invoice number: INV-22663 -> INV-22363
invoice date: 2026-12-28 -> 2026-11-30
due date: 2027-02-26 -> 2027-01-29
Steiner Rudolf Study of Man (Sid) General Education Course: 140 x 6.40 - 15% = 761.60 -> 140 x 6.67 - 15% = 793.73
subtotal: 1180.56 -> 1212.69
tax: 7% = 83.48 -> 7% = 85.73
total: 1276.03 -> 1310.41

= = = = =

Work to be completed: When you reach the line containing "Steiner Rudolf Study" in the listing, transcribe it and every line after it exactly, through the last line, and add nothing.

Answer space:
Steiner Rudolf Study of Man (Sid) General Education Course: 140 x 6.40 - 15% = 761.60 -> 140 x 6.67 - 15% = 793.73
subtotal: 1180.56 -> 1212.69
tax: 7% = 83.48 -> 7% = 85.73
total: 1276.03 -> 1310.41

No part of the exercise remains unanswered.